Asking tarsnap to list archives gives just it’s names, and they’re not even in any particular order.

$ tarsnap --configfile ../tarsnap.config --list-archives
wwi_training_videos
2022-12-28_16-12-44_xfsdump
hello-world
2022-12-28_15-40-53_xfsdump
2022-12-28_15-57-39_xfsdump

Tarsnap is more minimalist in its output, even with the verbose flag. When backing up a large file there’s no indication, except for the 1GB checkpoints I set in the configuration, of progress. Restic shows and updates the percentage complete on backup, but not restore.

Another feature I can’t find an equivalent of in Tarsnap is restic find and restic cat which let you find and print individual files. Tarsnap does allow restoring only a certain file or directory from within an archive.

Closing Remarks

Most of this analysis doesn’t matter because the cost analysis is so stark. Restic is going to serve the “1” in my 3-2-1 backup scheme, so the single region is fine. What I’m hoping to gain by the lower cost is the ability to cast a wider net without worrying about cost.

That said, even if the cost wasn’t a factor the restore times are genuinely concerning. Even knowing I’ll eventually get my data, I would be very stressed if it took hours or days to restore. And there’s a good chance I’ll need multiple attempts at restoring, such as if I need the data before I can buy a replacement for a failed drive.

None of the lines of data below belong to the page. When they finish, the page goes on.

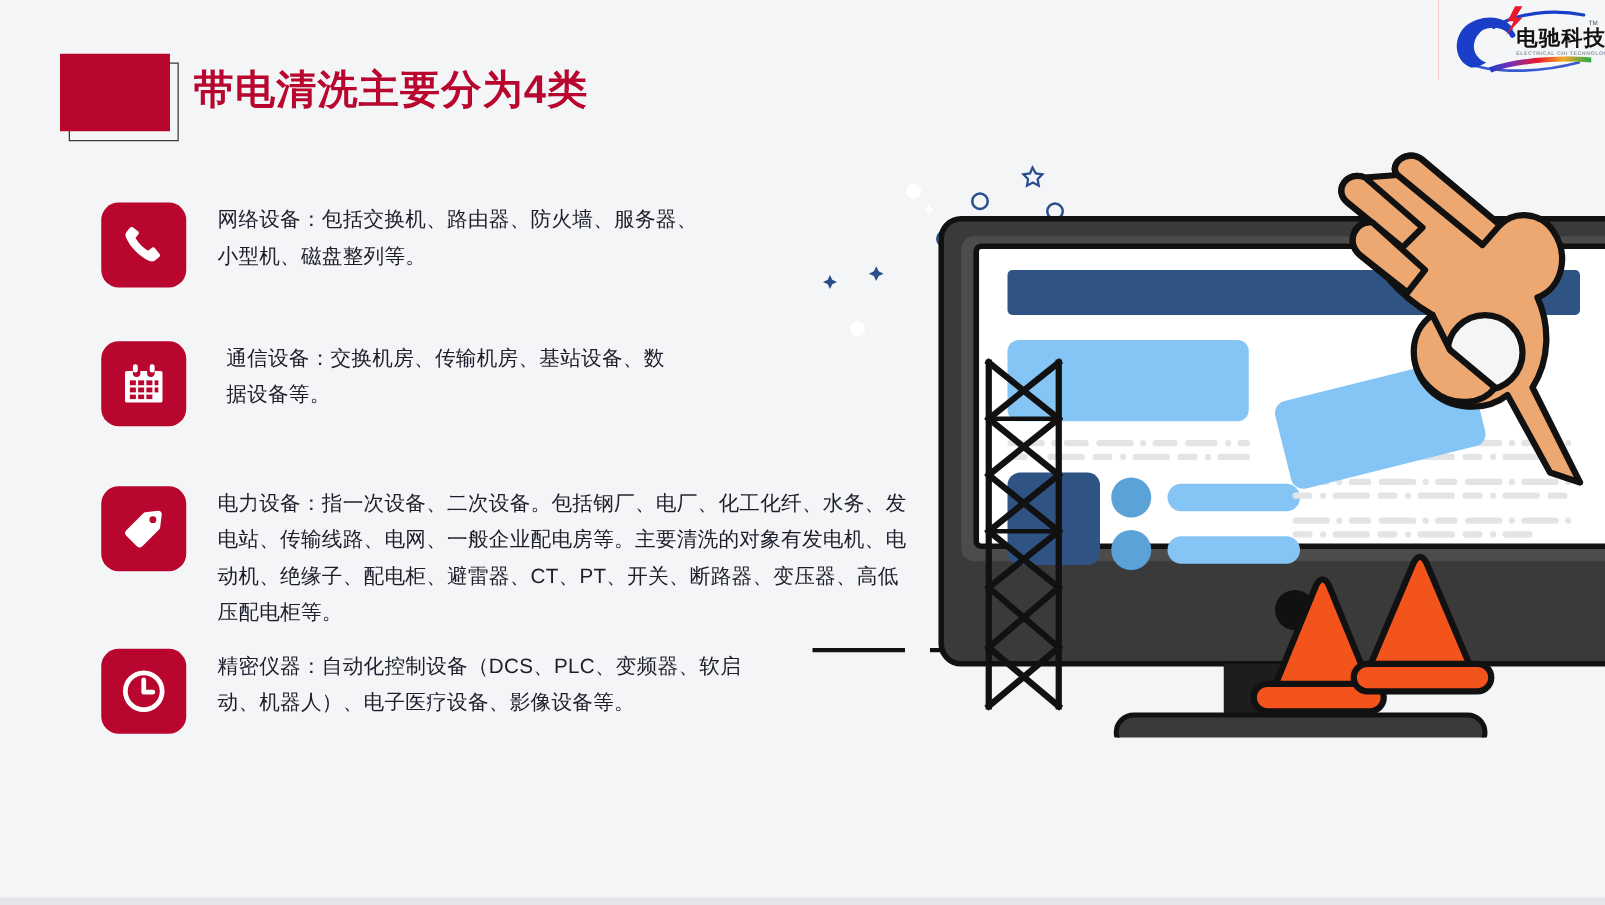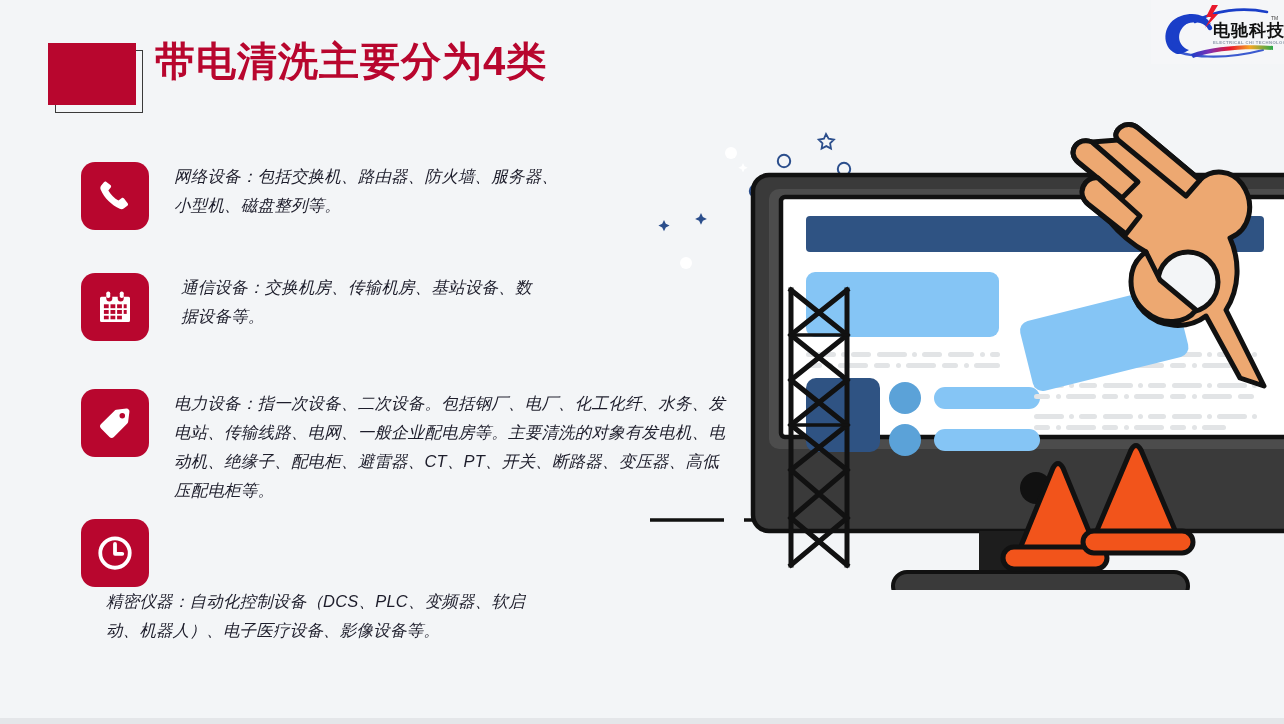--- a/index.html
+++ b/index.html
@@ -34,29 +34,29 @@
     width:88px; height:63px;
     border:1.6px solid #3a3a3a;
     background:transparent;
   }
   .title-square {
     position:absolute; left:48px; top:43px;
     width:88px; height:62px;
     background:#b8062e;
   }
   .title-text {
-    position:absolute; left:155px; top:32px;
-    font-size:40px; line-height:58px;
+    position:absolute; left:155px; top:42px;
+    font-size:32px; line-height:58px;
     font-weight:700;
     color:#b8062e;
     letter-spacing:1px;
     white-space:nowrap;
   }
   
-  .items { position:absolute; left:0; top:0; width:740px; height:724px;font-style:italic; }
+  .items { position:absolute; left:0; top:0; width:740px; height:724px; }
   .item { position:absolute; display:flex; align-items:flex-start; }
   .item-icon {
     width:68px; height:68px; flex:0 0 68px;
     background:#b8062e;
     border-radius:14px;
     display:flex; align-items:center; justify-content:center;
   }
   .item-icon svg { display:block; }
   .item-text {
     margin-left:25px;
@@ -65,21 +65,21 @@
     color:#1d1d2b;
     letter-spacing:0.2px;
     font-weight:500;
   }
   #item-0 { left:81px; top:162px; }
   #item-0 .item-text { width:400px; }
   #item-1 { left:81px; top:273px; }
   #item-1 .item-text { width:360px;margin-left:32px; }
   #item-2 { left:81px; top:389px; }
   #item-2 .item-text { width:552px; }
-  #item-3 { left:81px; top:519px;flex-direction:column; }
+  #item-3 { left:81px; top:519px; }
   #item-3 .item-text { width:420px; }
 
   
   .illus { position:absolute; left:640px; top:120px; width:644px; height:470px; }
   .illus svg { display:block; }
 </style>
 </head>
 <body>
 
 <div id="slide">

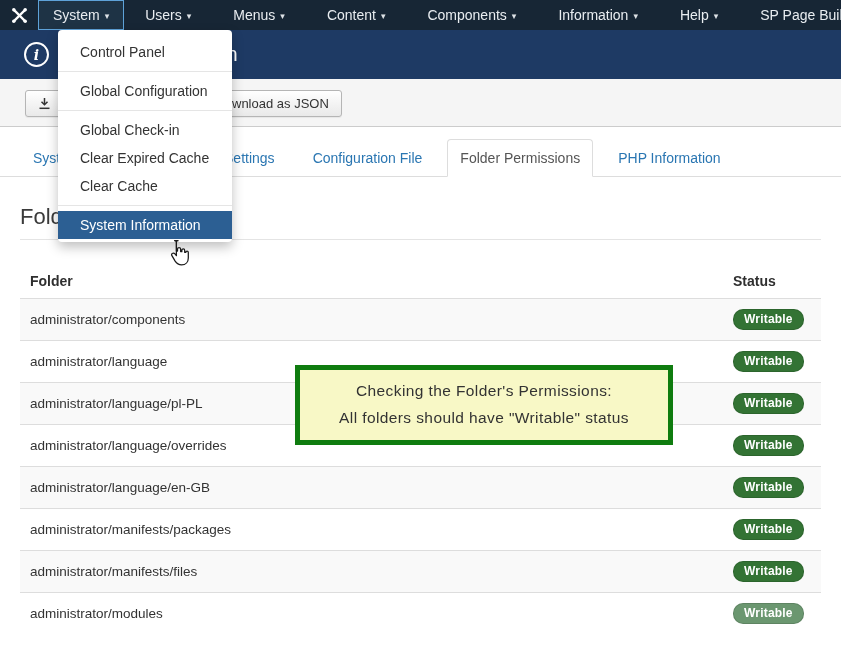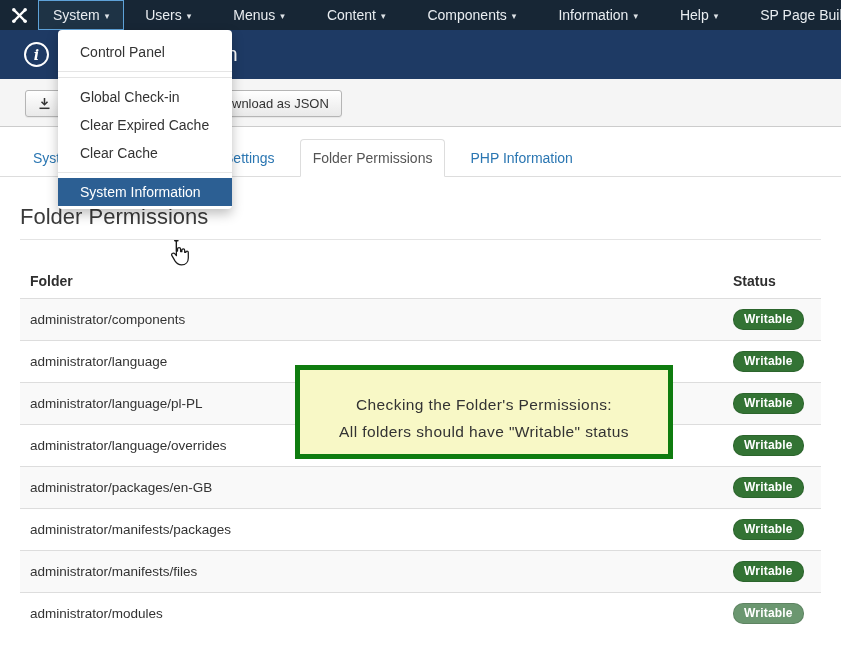--- a/index.html
+++ b/index.html
@@ -48,21 +48,21 @@
   tbody tr{border-top:1px solid #ddd;}
   tbody tr:nth-child(odd){background:#f9f9f9;}
   td{padding:10px;color:#333;}
   .badge{display:inline-block;padding:3px 10px 4px;font-size:12px;font-weight:bold;color:#fff;
          background:#337334;border:1px solid rgba(0,0,0,.12);border-radius:10px;line-height:12px;letter-spacing:.2px;}
   .badge-light{background:#6b9770;}
 
   
   .note{position:absolute;left:295px;top:365px;width:368px;background:#f8f8c6;border:5px solid #0f7c0f;
         z-index:40;text-align:center;color:#333;font-size:15.5px;letter-spacing:.4px;
-        padding:21px 0 9px;line-height:27px;}
+        padding:7px 0 9px;line-height:27px;}
 
   
   .dropdown{position:absolute;left:58px;top:30px;width:174px;background:#fff;border-radius:4px;
             box-shadow:0 5px 12px rgba(0,0,0,.25);padding:8px 0 3px;z-index:100;}
   .menu-item{padding:4px 0 4px 22px;font-size:14px;color:#333;line-height:20px;cursor:pointer;white-space:nowrap;}
   .mi-active{background:#2c5f93;color:#fff;}
   .menu-divider{height:1px;background:#e5e5e5;margin:5px 0;}
 
   .cursor{position:absolute;left:167px;top:239px;z-index:110;pointer-events:none;}
 </style>
@@ -168,20 +168,23 @@
     <ul class="tabs">
 
         <li class="tab tab-normal">
           <span>System Information</span>
         </li>
 
         <li class="tab tab-normal">
           <span>PHP Settings</span>
         </li>
 
+        <li class="tab tab-normal">
+          <span>Configuration File</span>
+        </li>
 
         <li class="tab tab-active">
           <span>Folder Permissions</span>
         </li>
 
         <li class="tab tab-normal">
           <span>PHP Information</span>
         </li>
 
     </ul>
@@ -221,21 +224,21 @@
           </tr>
 
           <tr>
             <td>administrator/language/overrides</td>
             <td class="status-col">
               <span class="badge badge-normal">Writable</span>
             </td>
           </tr>
 
           <tr>
-            <td>administrator/packages/en-GB</td>
+            <td>administrator/language/en-GB</td>
             <td class="status-col">
               <span class="badge badge-normal">Writable</span>
             </td>
           </tr>
 
           <tr>
             <td>administrator/manifests/packages</td>
             <td class="status-col">
               <span class="badge badge-normal">Writable</span>
             </td>
@@ -267,20 +270,27 @@
 
   <div class="dropdown">
     <div>
 
         <div class="menu-item mi-normal">
           <span>Control Panel</span>
         </div>
 
     </div>
     <div class="menu-divider"></div>
+    <div>
+
+        <div class="menu-item mi-normal">
+          <span>Global Configuration</span>
+        </div>
+
+    </div>
     <div class="menu-divider"></div>
     <div>
 
         <div class="menu-item mi-normal">
           <span>Global Check-in</span>
         </div>
 
         <div class="menu-item mi-normal">
           <span>Clear Expired Cache</span>
         </div>

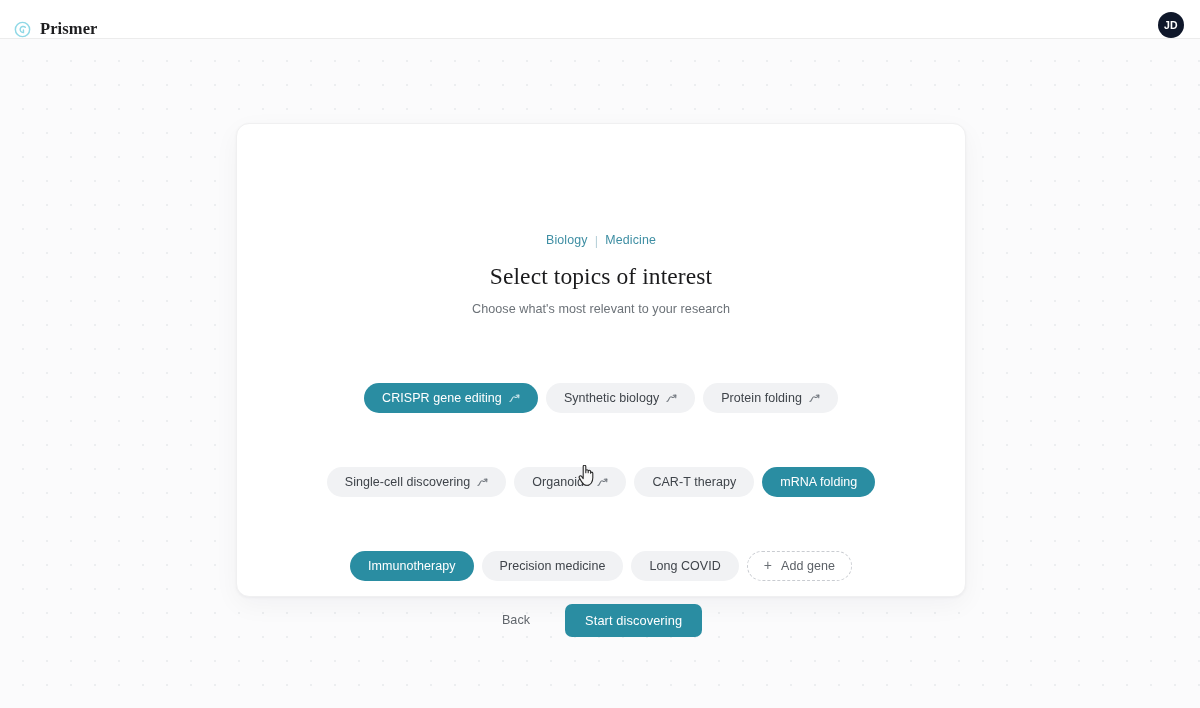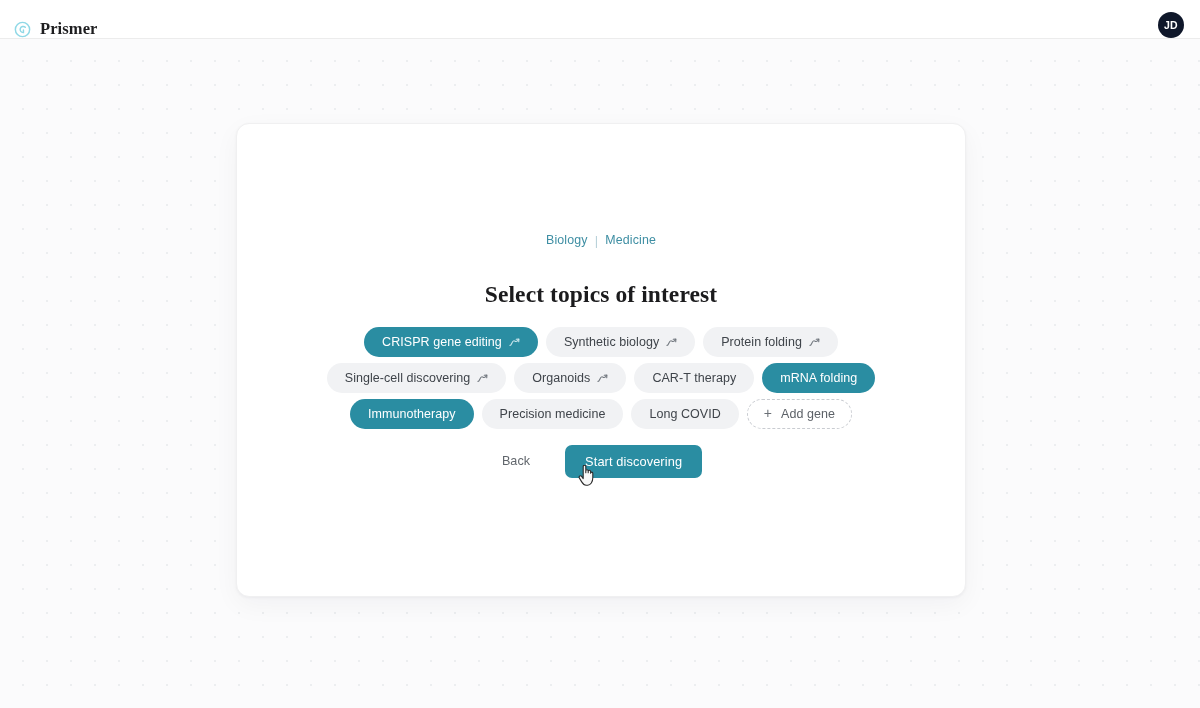--- a/index.html
+++ b/index.html
@@ -107,24 +107,24 @@
     display: flex;
     align-items: center;
     gap: 7px;
     line-height: 1;
   }
   .breadcrumb .crumb { color: #3e8ea3; }
   .breadcrumb .sep { color: #b9d1d9; font-size: 13px; }
 
   
   .title {
-    margin-top: 35px;
+    margin-top: 17px;
     font-family: "Liberation Serif", serif;
     font-size: 23.5px;
-    font-weight: 700;
+    font-weight: 400;
     color: #1b1b1d;
     letter-spacing: .1px;
     line-height: 1.1;
   }
 
   .subtitle {
     margin-top: 12px;
     font-size: 12.6px;
     color: #6c7278;
     letter-spacing: .05px;
@@ -139,20 +139,21 @@
     align-items: center;
     gap: 6px;
   }
 
   .chip-row {
     display: flex;
     justify-content: center;
     align-items: center;
     gap: 8px;
     flex-wrap: nowrap;
+    margin-top: 48px;
   }
 
   .chip {
     height: 30px;
     padding: 0 17px;
     border-radius: 15px;
     background: #f1f2f4;
     color: #3f444a;
     font-size: 12.5px;
     letter-spacing: .05px;
@@ -192,21 +193,21 @@
     height: 9px;
     display: block;
     flex: none;
     margin-top: 1px;
   }
   .trend-icon path { stroke: #70767d; }
   .chip.selected .trend-icon path { stroke: #cfe8ee; }
 
   
   .actions {
-    margin-top: 16px;
+    margin-top: 23px;
     display: flex;
     align-items: center;
     gap: 33px;
   }
 
   .back-button {
     font-size: 12.6px;
     color: #61666c;
     background: none;
     border: none;
@@ -262,20 +263,21 @@
 
   <div class="card">
 
     <div class="breadcrumb">
       <span class="crumb">Biology</span>
       <span class="sep">|</span>
       <span class="crumb">Medicine</span>
     </div>
 
     <h1 class="title">Select topics of interest</h1>
+    <p class="subtitle">Choose what's most relevant to your research</p>
 
     <div class="chips">
 
       <div class="chip-row">
         <div class="chip selected">
           <span>CRISPR gene editing</span>
           <svg class="trend-icon" viewBox="0 0 12 10">
             <path d="M1 8.2 C3 8.2 3.1 3 5.4 3 C7.2 3 7.6 6 10.6 1.6" fill="none" stroke-width="1.2" stroke-linecap="round" stroke-linejoin="round"></path>
             <path d="M7.9 1.3 L10.9 1.2 L10.7 4.2" fill="none" stroke-width="1.2" stroke-linecap="round" stroke-linejoin="round"></path>
           </svg>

  1. I’m running tarsnap 1.0.40 and restic 0.14.0. A speed test has my upload and download exceeding 300Mbps. ↩︎

  2. Ignore my mistake in tagging these videos wwi instead of wwii↩︎

  3. 1GB = 10**9 bytes, 1GiB = 2**30 bytes ↩︎

  4. Tarsnap insists the user use --snaptime for filesystem snapshots to prevent race conditions, but this isn’t relevant here. ↩︎

  5. I’m treating de-duplication and compress as the same thing in this article. ↩︎

  6. There’s an example on Tarsnap’s homepage where “Alice pays less than $5/month” for “several terabytes of non-unique data”. From what I can tell this requires Tarsnap to compress the data down to 20GB, which seems unlikely in my situation. ↩︎